Fireside: Kalshi
Speakers/Moderators

Conner Brown

Conner Brown
Session
Overview
John Wang of Kalshi joined Conner Brown of the Bitcoin Policy Institute for a fireside conversation about prediction markets, Bitcoin trading, and Kalshi's role in the broader crypto market. Wang explained that crypto is Kalshi's second-largest category, with Bitcoin making up the majority of its crypto market volume and serving as a major payment rail on the platform.
The discussion covered why traders use prediction markets for Bitcoin exposure, including defined expirations, strike prices, event-based trades, and hedges around tail risks such as Satoshi-era coins moving, quantum computing concerns, regulatory developments, and Bitcoin price milestones.
Wang also discussed Kalshi's regulated approach, its CFTC framework, broker integrations, market surveillance, and stance against insider trading. The conversation highlighted the challenges of defining material nonpublic information in prediction markets and the importance of fair access for maintaining useful information aggregation.
Looking ahead, Wang argued that prediction markets could influence the structure of financial exchanges by combining 24/7 trading and money movement with regulated market infrastructure, potentially extending practices familiar in crypto into traditional finance.
Great to be here, and great to be here in conversation with John, head of crypto at Kalshi. It feels like every single day I open Twitter and there is a new story, or Kalshi is in the news about something. John, what is your background? You are head of crypto at Kalshi, as I understand it. What brought you to Kalshi, and what does head of crypto mean there?
Of course. Thanks for having me, and thanks for taking this at such a last minute. I have grown up in the crypto sphere my entire career. I joined around 2017 trading ICOs, and all I have worked in is this industry. I have really embedded myself in crypto Twitter and the ecosystem, worked in each chain, and Bitcoin particularly was my first entry into crypto.
I joined Kalshi around nine months ago to lead the crypto division. We have grown a lot since, and I think we have also made a lot of inroads into the industry.

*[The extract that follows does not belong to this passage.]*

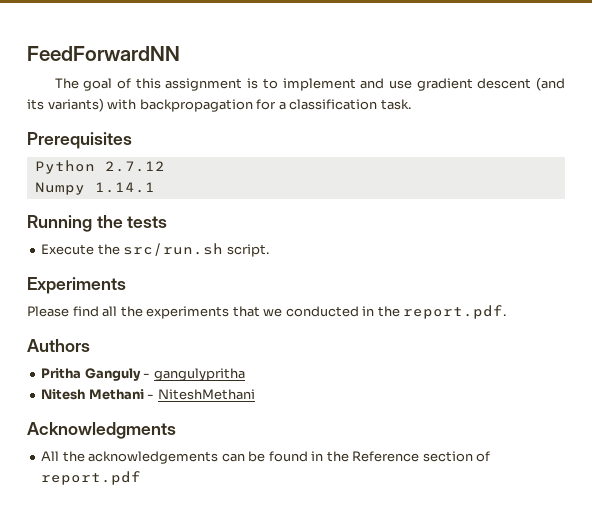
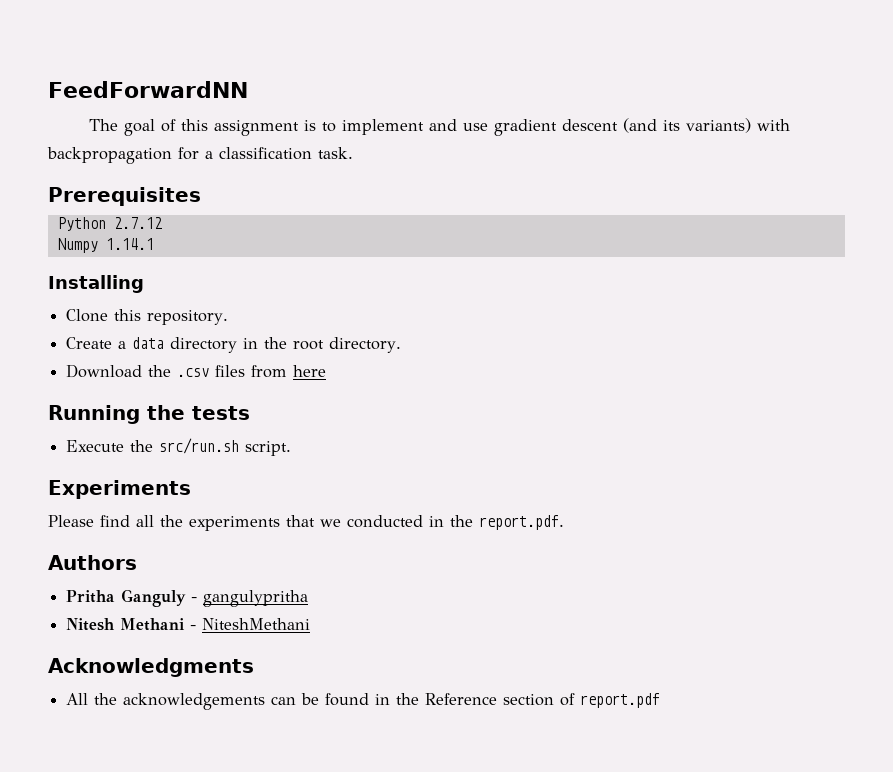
(155, 187) none -> [48,275,144,293] [66,309,229,325] [66,337,402,353] [66,364,327,378] // Installing // Clone this repository. // Create a data directory in the root directory. // Download the .csv files from here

That is great. At Kalshi, what does the crypto division consist of? What does crypto at Kalshi involve in terms of the products and what that looks like?
A lot of people think of us as a prediction market. We have a lot of different categories ranging from sports to politics to culture, but crypto is actually our second-largest category, and Bitcoin makes up 90% of our crypto market volume. It is also one of our main payment methods on the platform. Aside from accepting wires into fiat, crypto is one of our main payment rails.
Bitcoin is the largest form of payment for us. It is larger than stablecoins, even in the US.
Oh wow, really?
Yeah, it is really quite meaningful. In fact, we are available in 140 countries, not just the US, and outside of the US the only form of payment we have right now is crypto. So it is a huge part of our business. I think we owe a lot to the Bitcoin and crypto community for that.
Interesting. It sounds like at Kalshi you have Bitcoin wired into both the infrastructure of the company and the product offerings. I am trying to understand why someone would use Kalshi to trade Bitcoin, or trade the price of Bitcoin. Why use Kalshi instead of just buying Bitcoin spot or using some of the other more traditional exchange offerings?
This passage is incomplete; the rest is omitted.